%%
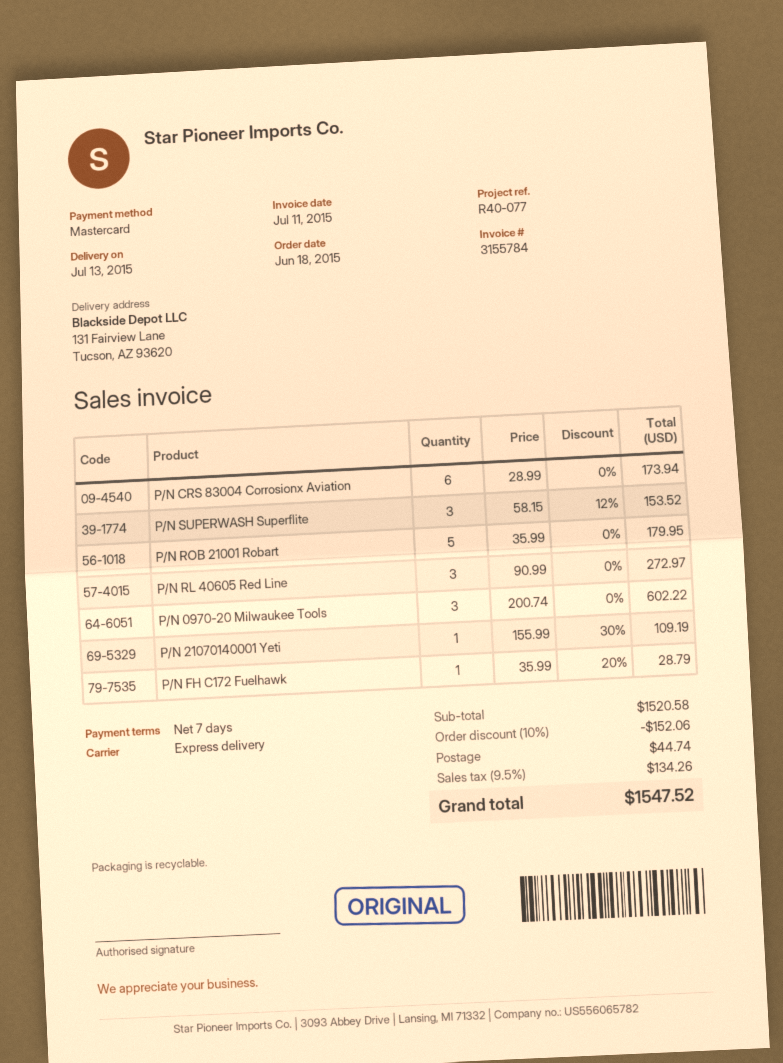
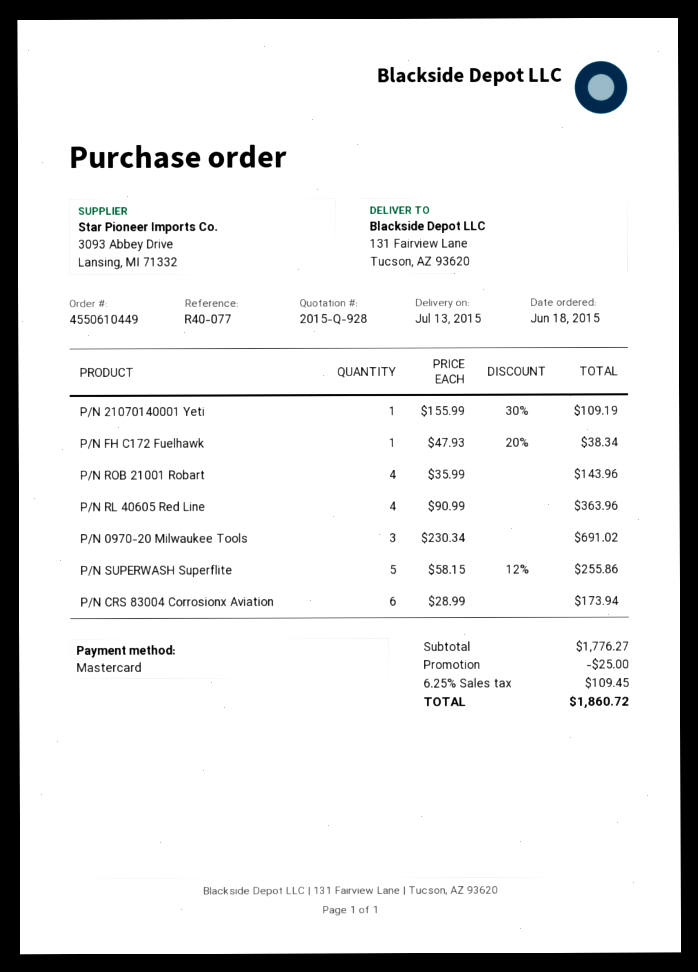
P/N SUPERWASH Superflite: 3 x 58.15 - 12% = 153.52 -> 5 x 58.15 - 12% = 255.86
P/N ROB 21001 Robart: 5 x 35.99 = 179.95 -> 4 x 35.99 = 143.96
P/N RL 40605 Red Line: 3 x 90.99 = 272.97 -> 4 x 90.99 = 363.96
P/N 0970-20 Milwaukee Tools: 3 x 200.74 = 602.22 -> 3 x 230.34 = 691.02
P/N FH C172 Fuelhawk: 1 x 35.99 - 20% = 28.79 -> 1 x 47.93 - 20% = 38.34
subtotal: 1520.58 -> 1776.27
discount: 152.06 -> 25.00
shipping: 44.74 -> none
tax: 9.5% = 134.26 -> 6.25% = 109.45
total: 1547.52 -> 1860.72

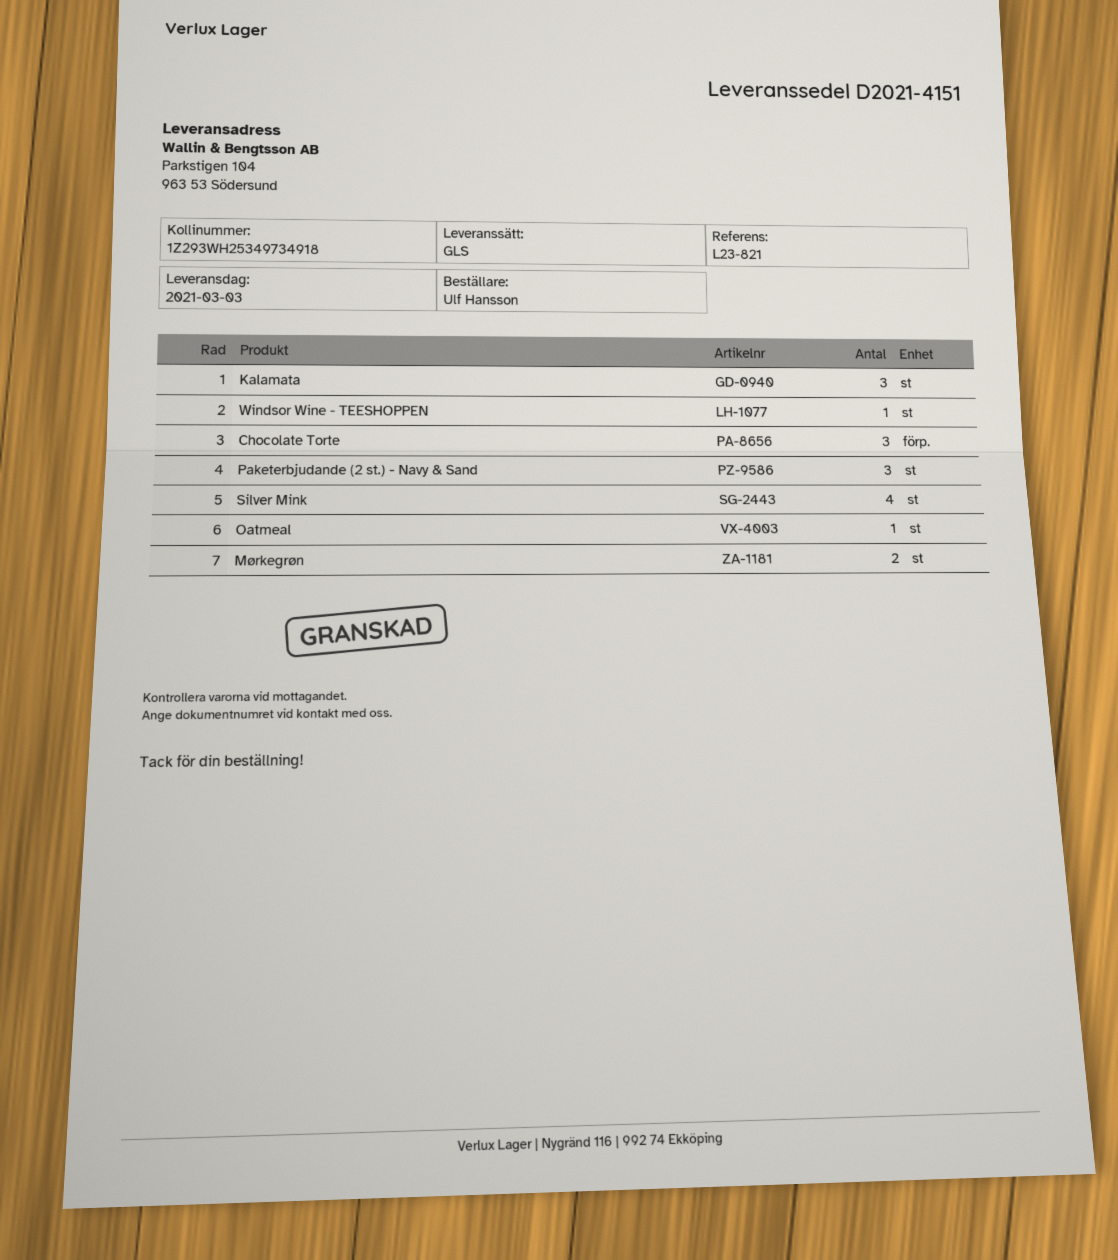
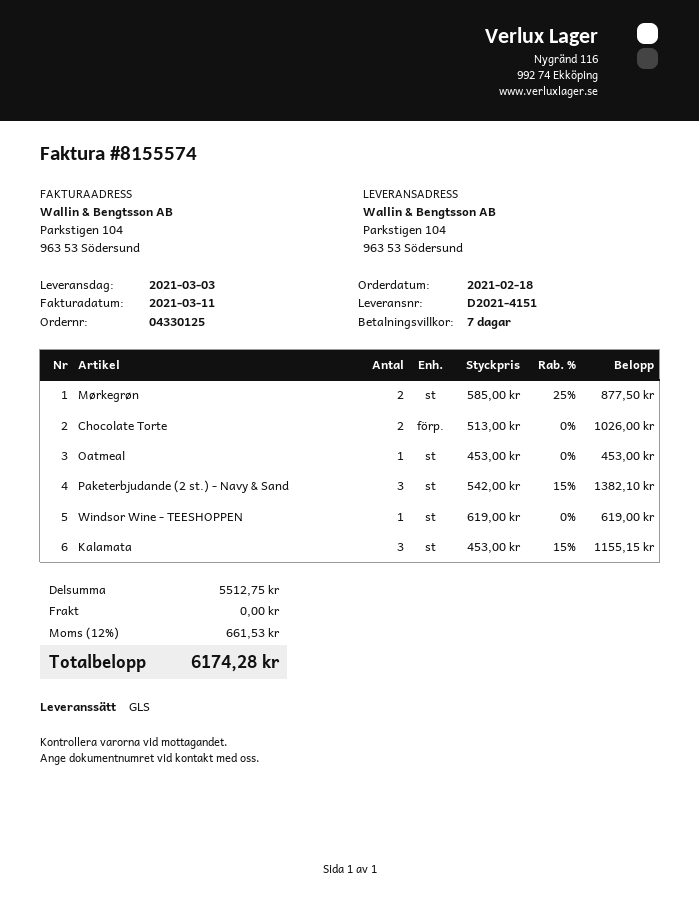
Chocolate Torte: 3 -> 2
Silver Mink: 4 -> none

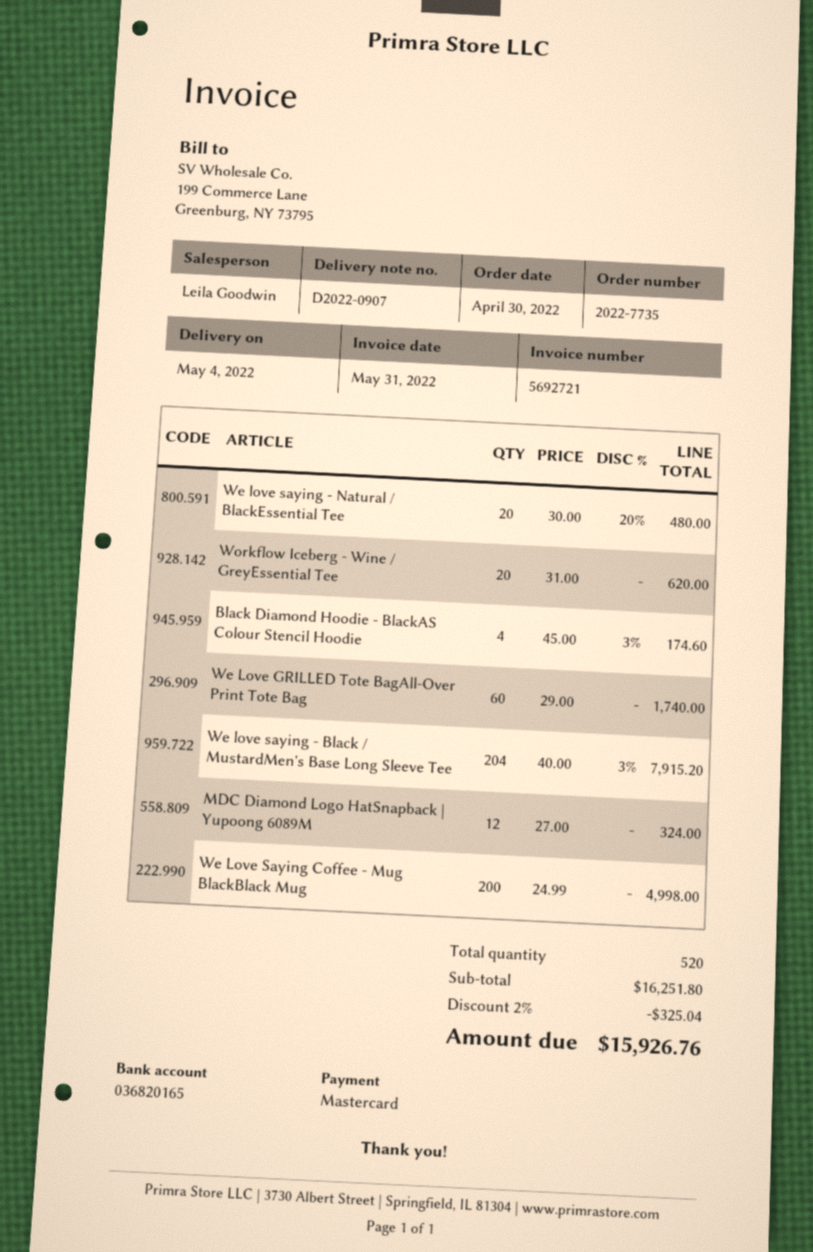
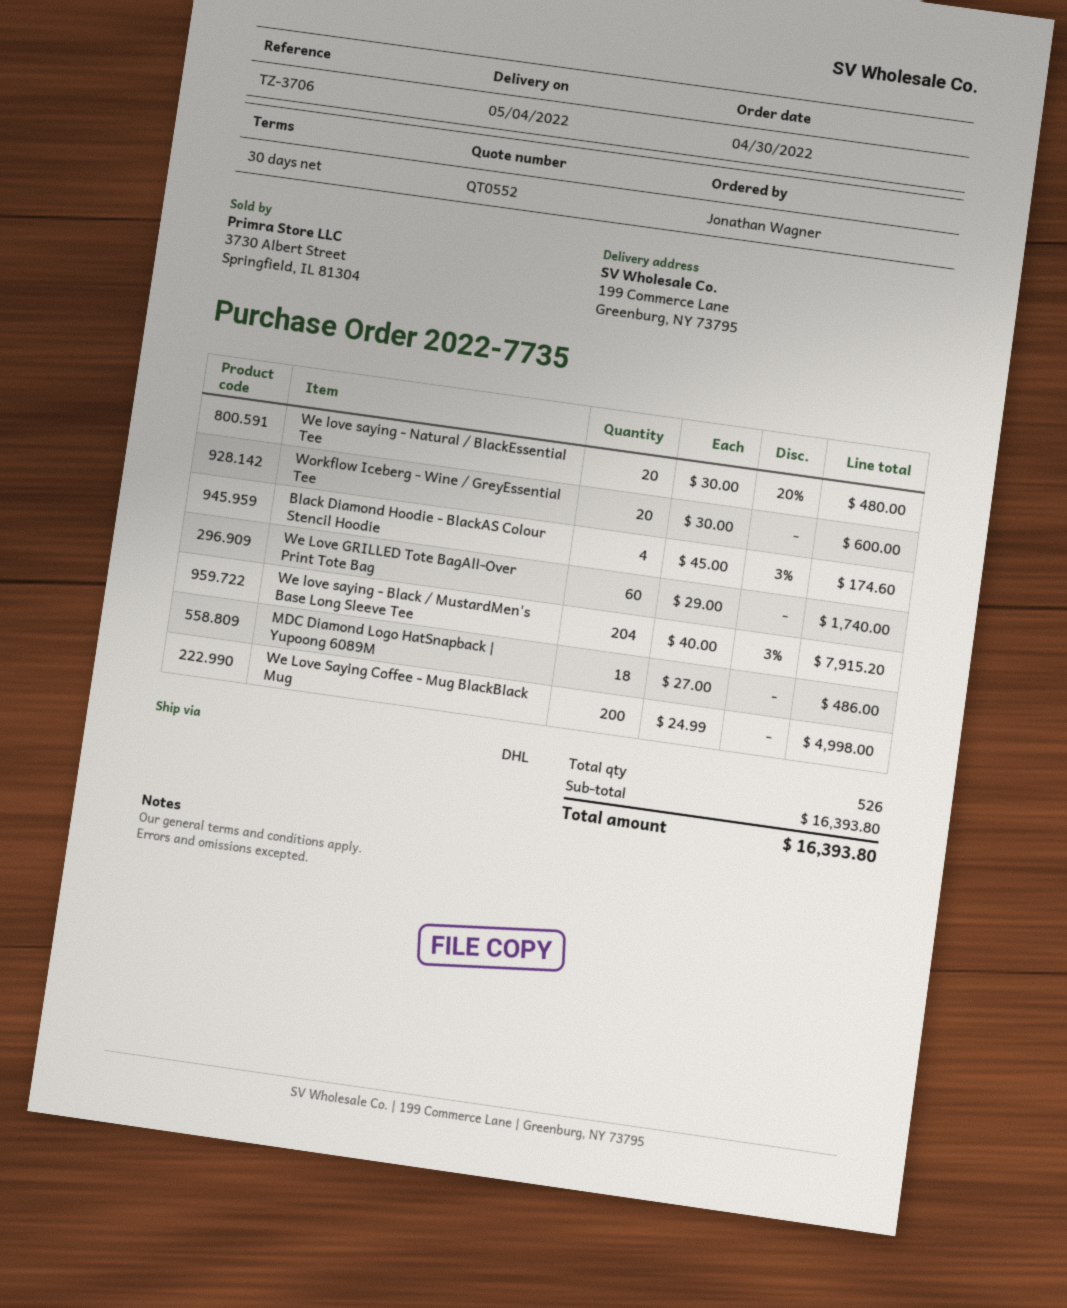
Workflow Iceberg - Wine / GreyEssential Tee: 20 x 31.00 = 620.00 -> 20 x 30.00 = 600.00
MDC Diamond Logo HatSnapback | Yupoong 6089M: 12 x 27.00 = 324.00 -> 18 x 27.00 = 486.00
total quantity: 520 -> 526
subtotal: 16251.80 -> 16393.80
discount: 2% = 325.04 -> none
total: 15926.76 -> 16393.80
%%
• ACTIVITY: Go through the data above and copy each line that holds the word "none".

• ANSWER TO THIS PROBLEM:
shipping: 44.74 -> none
Silver Mink: 4 -> none
discount: 2% = 325.04 -> none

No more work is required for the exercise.